Unitholders of Croesus Retail Trust voted yesterday to accept the $900.6 million offer from United States private equity giant Blackstone to take the firm private.
The two proposals relating to the buyout received overwhelming backing of almost 99 per cent of investors present or those represented by proxies.
The trust deed amendment was approved with 98.72 per cent, Croesus said, while the scheme was backed by 82.42 per cent of unitholders present and voting, representing 98.68 per cent of units represented by votes.The buyout is subject to High Court approval, with a hearing expected on Oct 2.
If the scheme becomes effective, unitholders will be paid $1.17 per unit, likely by around Oct 23.
But if the effective date comes after Oct 31, unitholders could get up to an additional 90 per cent of Croesus's distributable income for the period from Nov 1 to this effective date.
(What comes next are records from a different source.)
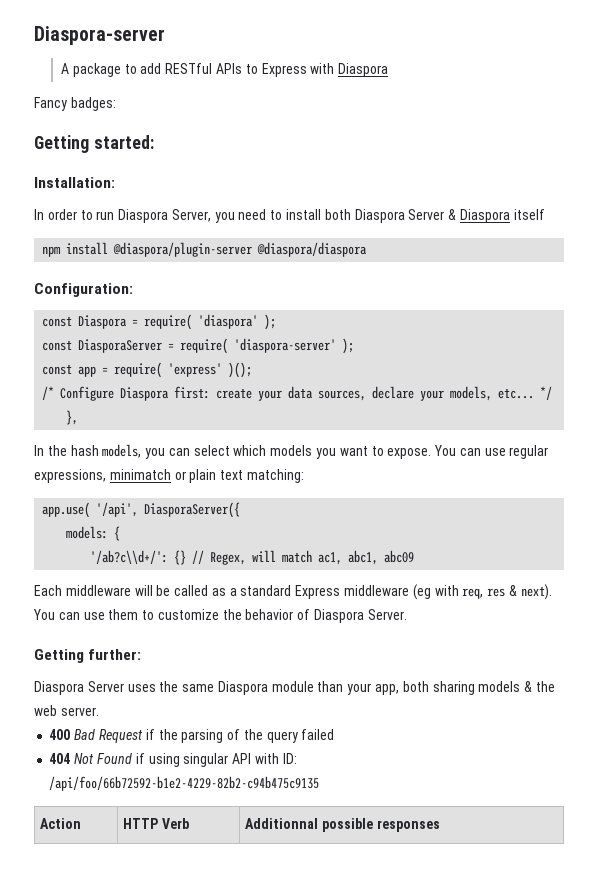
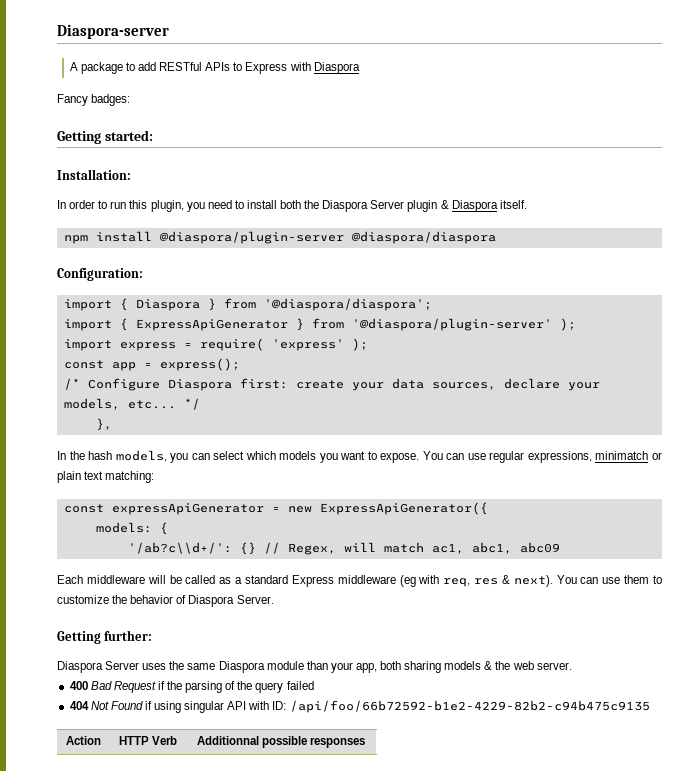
[118,209,211,223] Diaspora Server, -> [129,200,184,212] this plugin,
[354,209,445,223] Diaspora Server -> [304,200,438,212] the Diaspora Server plugin
[513,209,545,220] itself -> [499,200,527,209] itself.
[42,314,277,330] [42,338,337,354] const Diaspora = require( 'diaspora' ); // const DiasporaServer = require( 'diaspora-server' -> [63,298,432,311] [63,318,576,331] [63,338,344,351] import { Diaspora } from '@diaspora/diaspora'; // import { ExpressApiGenerator } from '@diaspora/plugin-server' ); // import express = require( 'express'
[114,362,253,378] require( 'express' )(); -> [159,358,240,371] express();
[42,502,241,518] app.use( '/api', DiasporaServer({ -> [63,502,488,515] const expressApiGenerator = new ExpressApiGenerator({

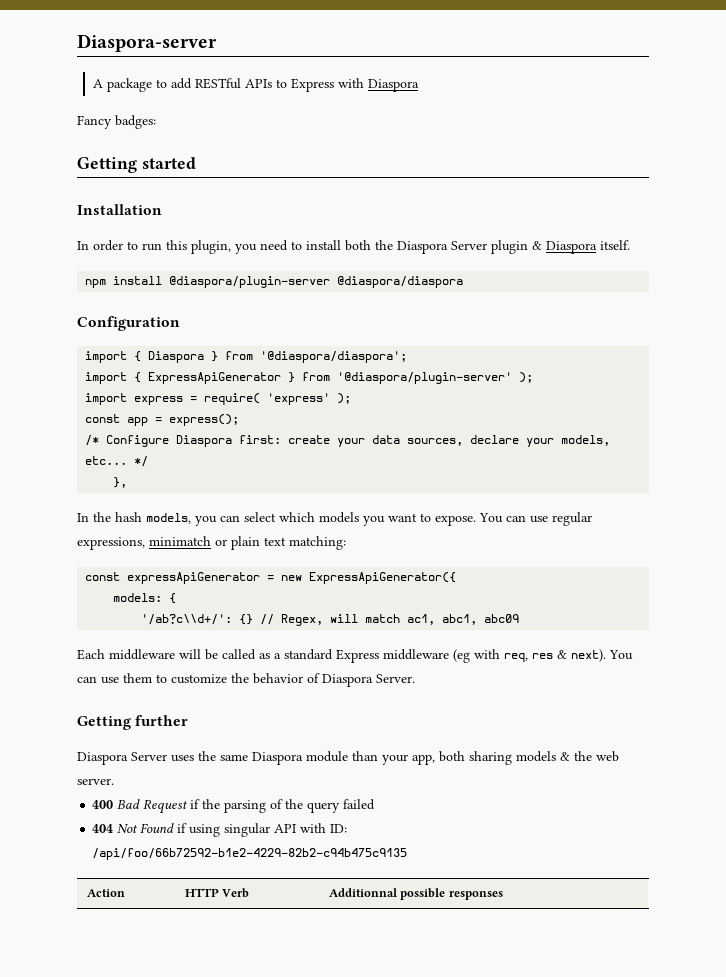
[104,130,153,141] [57,169,131,180] started: // Installation: -> [141,157,196,169] [77,204,162,215] started // Installation
[57,268,143,281] Configuration: -> [77,316,180,331] Configuration
[104,630,153,641] further: -> [135,715,189,726] further

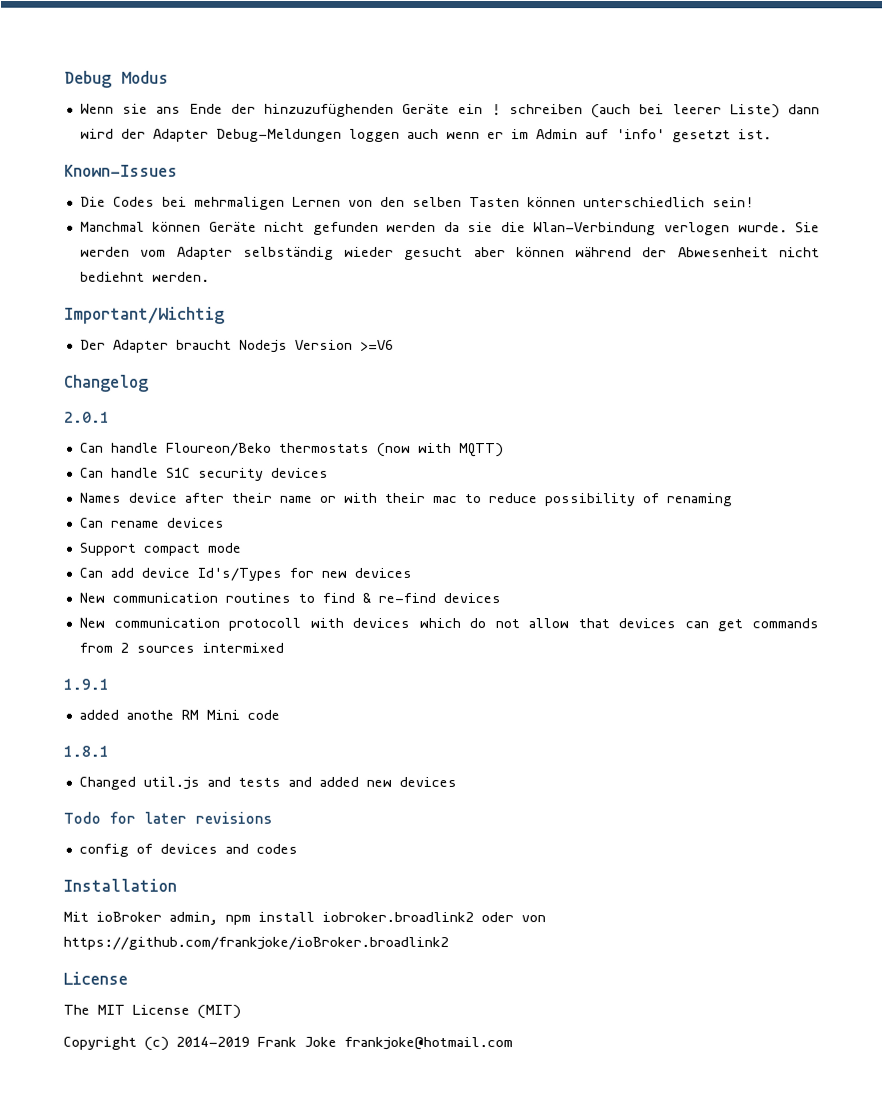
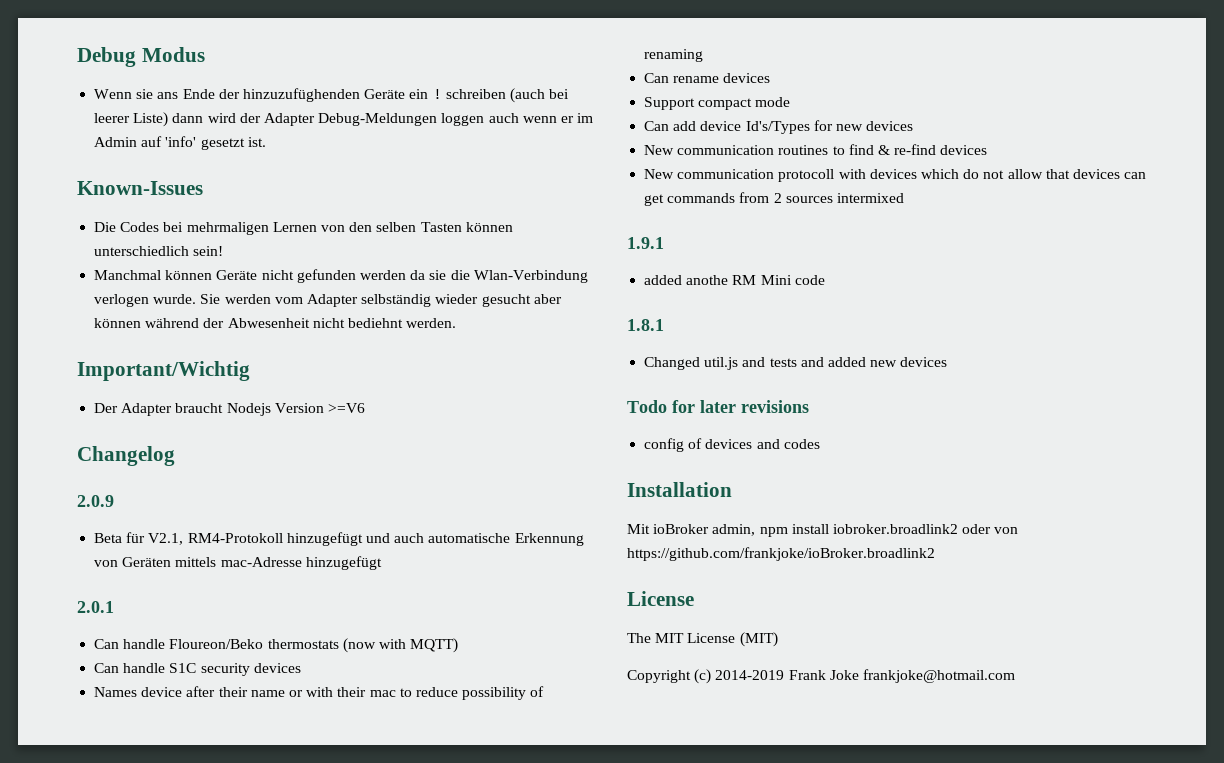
(149, 383) none -> [77,495,114,507] [94,532,584,546] [94,556,382,570] // 2.0.9 // Beta für V2.1, RM4-Protokoll hinzugefügt und auch automatische Erkennung von Geräten mittels mac-Adresse hinzugefügt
The cash offer will not be reduced by the permitted distributions, nor will it be reduced by transaction expenses of up to US$9 million (S$12.1 million).
The last day of trading is expected to be Oct 5 with delisting by Oct 24.
CIMB Bank, the independent financial adviser, had said earlier that Blackstone's $1.17 per unit cash offer was "fair and reasonable", and recommended that holders accept the bid.
It said the offer price represents a premium of 24.5 per cent to 37.7 per cent over the various volume-weighted average trading prices from listing until June 23, the last full day of trading before the bid was announced.
Mr David Lim, chairman and independent director of the trustee-manager, said yesterday: "I am very happy for our unitholders that they have this opportunity to realise a profitable investment."
Croesus closed unchanged at $1.165 when trading resumed yesterday afternoon following a halt before markets opened.